RabbitMQ 4.0.5+ includes a change that will make a node wait longer for other configured peers to show up. With the change, nodes will try to connect with retries. Unfortunately, this change conflicts with the way the tile deploys clusters. Currently, only one node is deployed initially and is expected to start before other nodes come online. With this modification, the first node will experience significantly longer startup times, introducing delays to the deployment process.
The settings that control those retries are `rabbit.cluster_formation.discovery_retry_limit` and `rabbit.cluster_formation.discovery_retry_interval`, and default to 30 (retries) and 1000 (milliseconds, or 1s).
Temp resolution:
1. In the Ops Manager UI, navigate to the Tanzu RabbitMQ tile and go to the On-Demand Instance Plans section.
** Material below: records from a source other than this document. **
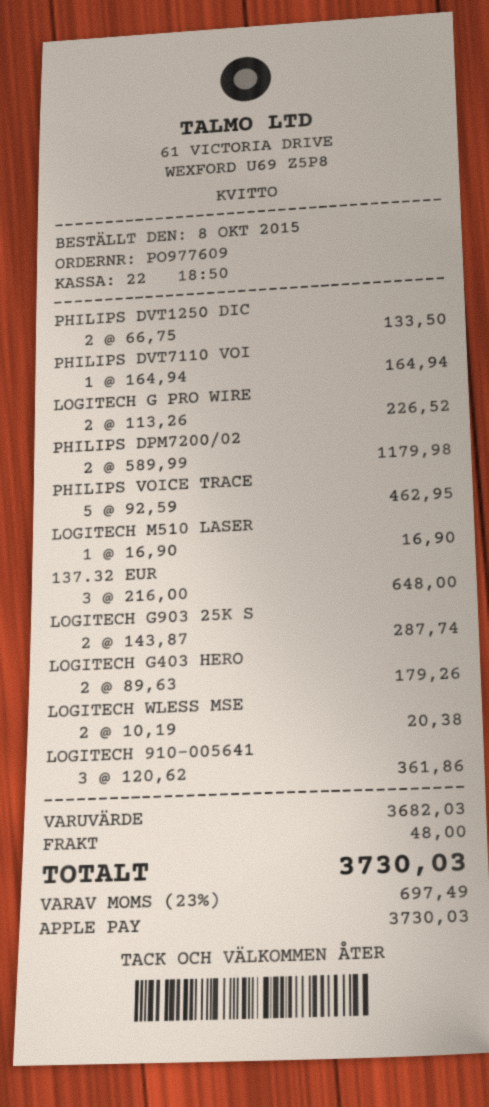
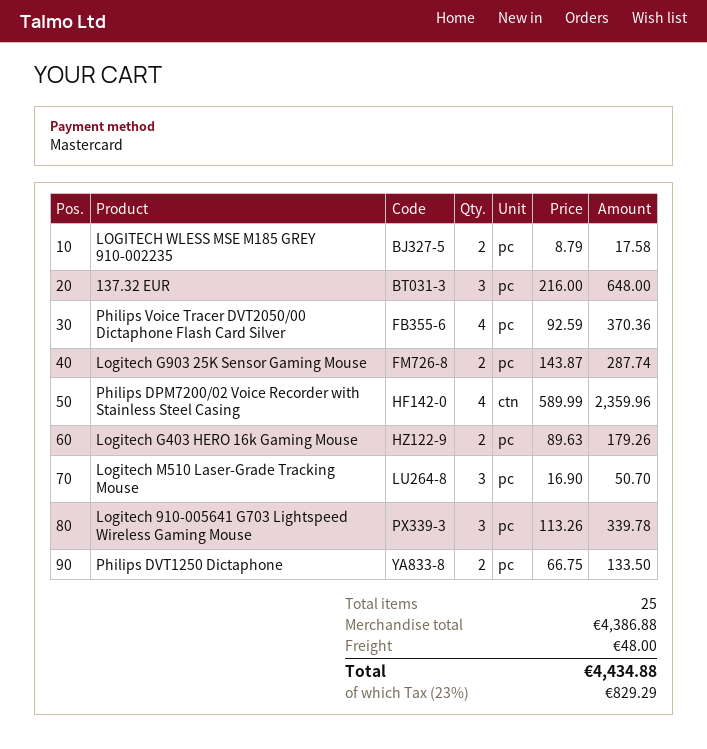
payment method: Apple Pay -> Mastercard
PHILIPS DVT7110 VOI: 1 x 164.94 = 164.94 -> none
LOGITECH G PRO WIRE: 2 x 113.26 = 226.52 -> none
PHILIPS DPM7200/02: 2 x 589.99 = 1179.98 -> 4 x 589.99 = 2359.96
PHILIPS VOICE TRACE: 5 x 92.59 = 462.95 -> 4 x 92.59 = 370.36
LOGITECH M510 LASER: 1 x 16.90 = 16.90 -> 3 x 16.90 = 50.70
LOGITECH WLESS MSE: 2 x 10.19 = 20.38 -> 2 x 8.79 = 17.58
LOGITECH 910-005641: 3 x 120.62 = 361.86 -> 3 x 113.26 = 339.78
subtotal: 3682.03 -> 4386.88
tax: 23% = 697.49 -> 23% = 829.29
total: 3730.03 -> 4434.88

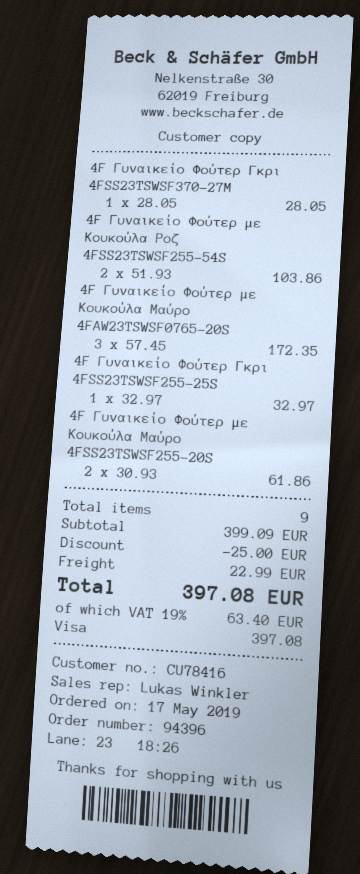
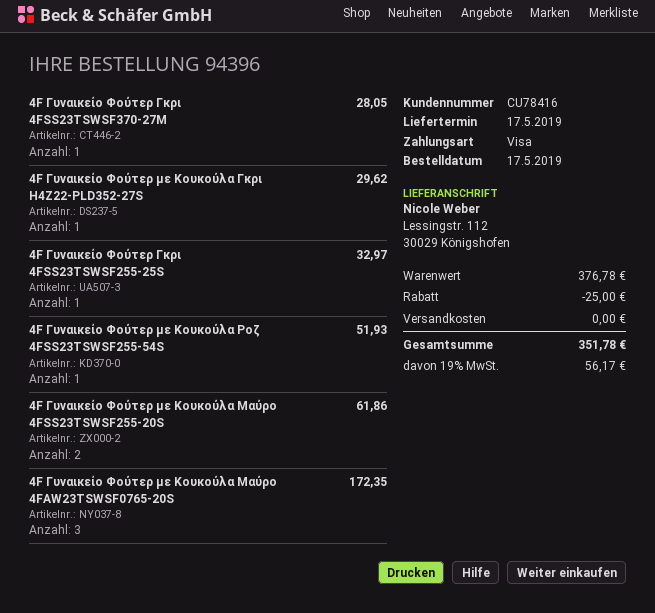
4F Γυναικείο Φούτερ με Κουκούλα Ροζ 4FSS23TSWSF255-54S: 2 for 103.86 -> 1 for 51.93
4F Γυναικείο Φούτερ με Κουκούλα Γκρι H4Z22-PLD352-27S: none -> 1 for 29.62
subtotal: 399.09 -> 376.78
shipping: 22.99 -> 0.00
tax: 19% = 63.40 -> 19% = 56.17
total: 397.08 -> 351.78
For each plan, change the Expert Mode: Override Server Config option.
2. Increase CPU on RabbitMQ on-demand broker VM.
Improvements in 10.0.3:
With RMQ tile 10.0.3, configuration of smoke-test timeout and selection of smoke-tests for particular plans have been introduced.
[smoke-tests timeout] The default smoke-test timeout is 60 minutes. This threshold can be increased if your environment requires a longer timeout.
[select smoke-tests for particular plans] On-demand plans offer the option to configure whether smoke tests are executed against them.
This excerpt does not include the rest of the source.